Das Verwaltungsgericht Chemnitz hat heute im Hauptsacheverfahren über die Betriebsgenehmigung vom 16. Dezember 1996 und die Änderungsgenehmigung vom 24. März 2000 verhandelt. In den im Jahre 2002 stattgefundenen Eilverfahren vor dem Verwaltungsgericht Chemnitz und dem Oberverwaltungsgericht Bautzen wurde durch die erkennenden Kammern bereits relativ deutlich dargelegt, dass keine Gründe für die Aufhebung der Genehmigungen ersichtlich wären.
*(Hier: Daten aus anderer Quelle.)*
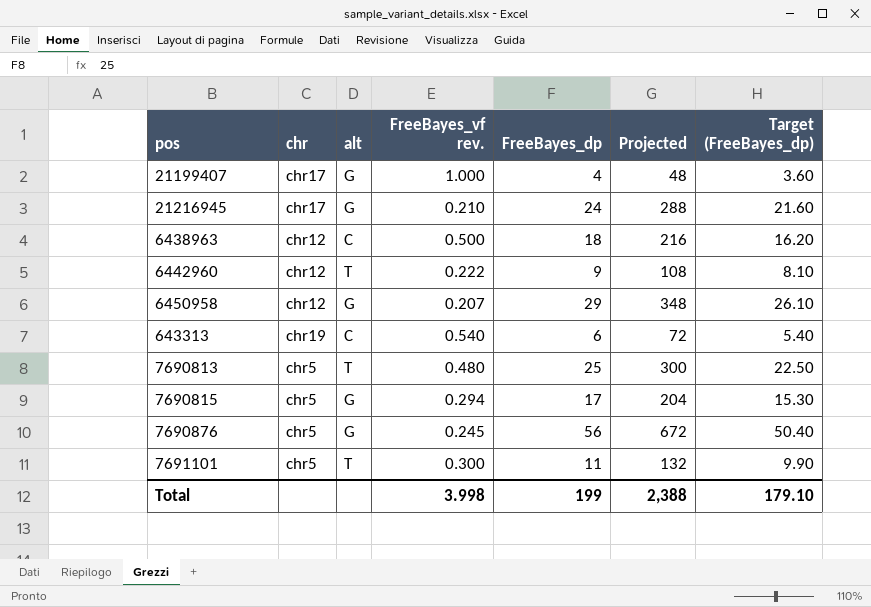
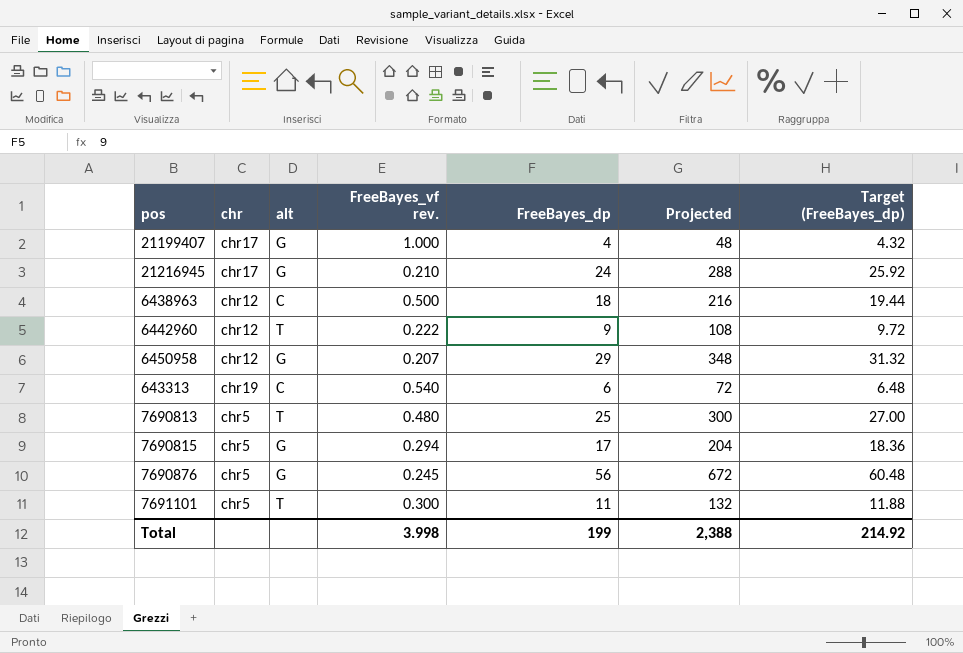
column Target (FreeBayes_dp) | formula: [FreeBayes_dp] * 0.9 -> [FreeBayes_dp] * 1.08
Total | Target (FreeBayes_dp): 179.10 -> 214.92

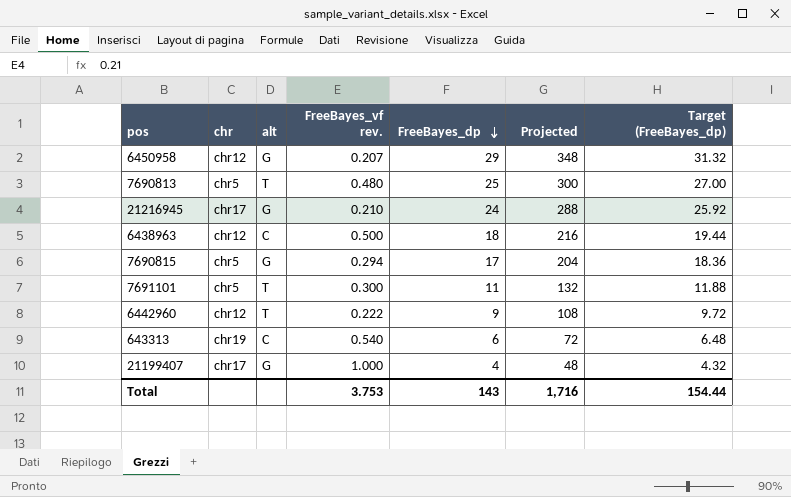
row order: none -> FreeBayes_dp descending
row 7690876: chr5 | G | 0.245 | 56 | 672 | 60.48 -> none
Total | FreeBayes_vf rev.: 3.998 -> 3.753
Total | FreeBayes_dp: 199 -> 143
Total | Projected: 2,388 -> 1,716
Total | Target (FreeBayes_dp): 214.92 -> 154.44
Das Gericht ließ heute im Laufe der Verhandlung erkennen, dass man nach wie vor keine Gründe für eine Kassation der Genehmigungen sieht. Das Gericht erklärte den Klägern sehr deutlich, wie die Sachlage seitens des Gerichtes gesehen wird und wie die Anträge der Kläger gewertet werden. Auf Grund der Ausführungen des Gerichts erklärte dann die Gemeinde Jahnsdorf und der klagende Siedlerverein Klagerücknahme. Nachdem vor längerer Zeit die Gemeinde Neukirchen bereits Klagerücknahme erklärt hatte, verblieben somit zwei Privatpersonen als Kläger. Diese haben trotz der Erläuterungen des Gerichtes an ihrer Klage festgehalten.

Die Kammer des Verwaltungsgerichts Chemnitz beendete die Verhandlung mit dem Hinweis, dass eine schriftliche Entscheidung in den nächsten Tagen ergeht. Sobald die Entscheidung vorliegt werden wir über das Ergebnis berichten.